La scelta narrativa più coraggiosa è quella di raccontare tutta la storia dal punto di vista del colpevole. Bear non è il classico mostro dichiarato. È peggio, perché somiglia al bravo ragazzo insicuro, quello che si sente vittima del mondo e non capisce di essere già carnefice. È un incel dei nostri tempi, uno che non chiede di essere amato da Nikki per ciò che è, ma pretende di manipolarla fino a trasformarla nel proprio oggetto del desiderio. Solo che quell'oggetto, una volta ottenuto, si deforma progressivamente in qualcosa di irriconoscibile. Nikki è la vera vittima, un personaggio tragico che diventa mostruoso contro la propria volontà. L’interpretazione di Inde Navarrette è semplicemente sorprendente. Nei primissimi minuti la vediamo come una ragazza vivace, con una sua vita interiore riconoscibile. Poi, progressivamente, tutto cambia, e il suo personaggio oscilla tra una vulnerabilità disarmante e una follia raggelante, con l'attrice bravissima a lavorare sulla mimica facciale e sui piccoli scatti di un corpo che non le appartiene più.

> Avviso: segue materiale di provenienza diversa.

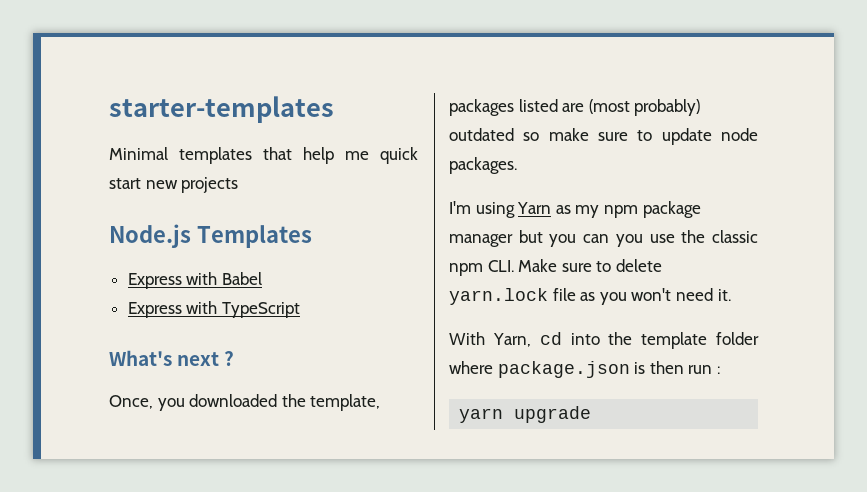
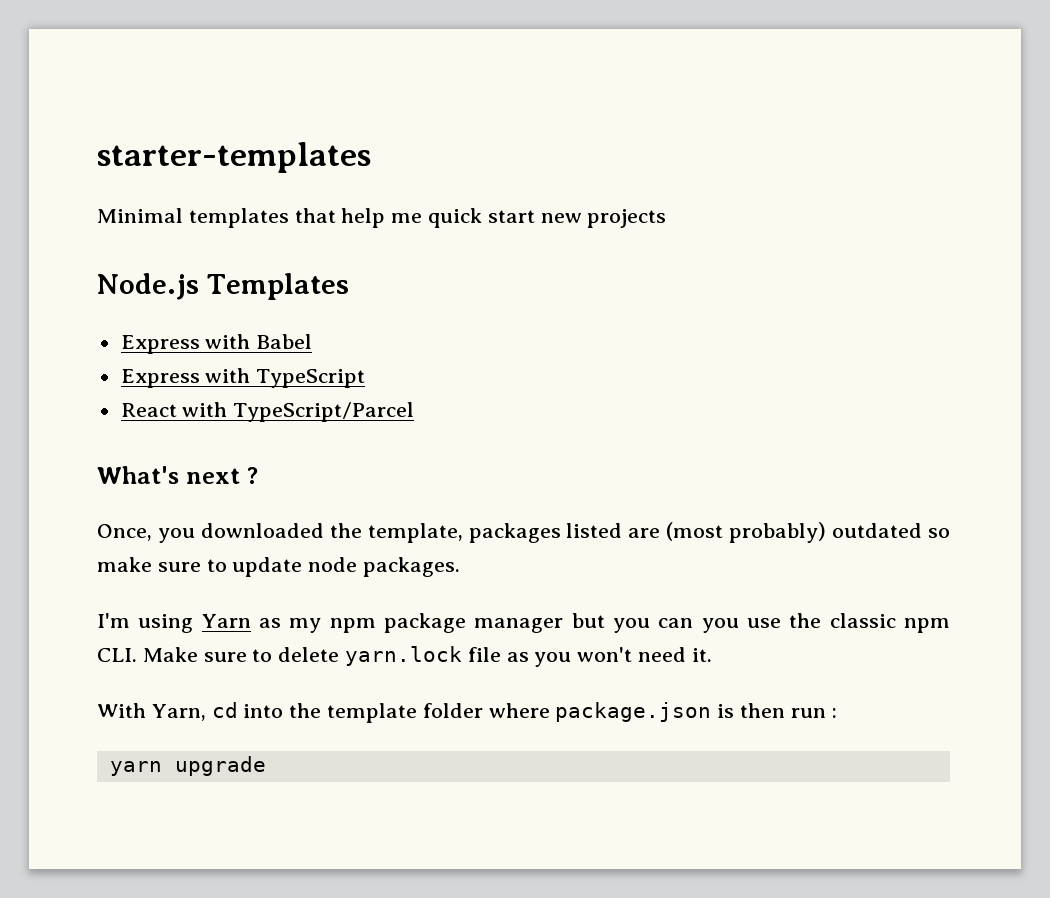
+ React with TypeScript/Parcel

Barker dimostra una notevole maturità registica, gestendo la tensione senza abusare dei soliti, facili spaventi improvvisi. Il film ha praticamente un solo vero jumpscare, anche abbastanza prevedibile dentro la narrazione, ma è dosato talmente bene che quando arriva esplode con una potenza devastante.
Ispirandosi a un episodio di Halloween dei Simpson (nello specifico la parodia de "La zampa di scimmia"), Obsession è una parabola sull'amore tossico, sulla fragilità maschile e sul confine sottilissimo tra timidezza, bisogno d'affetto e manipolazione. Senza dubbio uno degli horror più interessanti dell’anno, capace di ricordarci che a volte il vero mostro non è chi ama troppo, ma chi pretende di essere amato a ogni costo.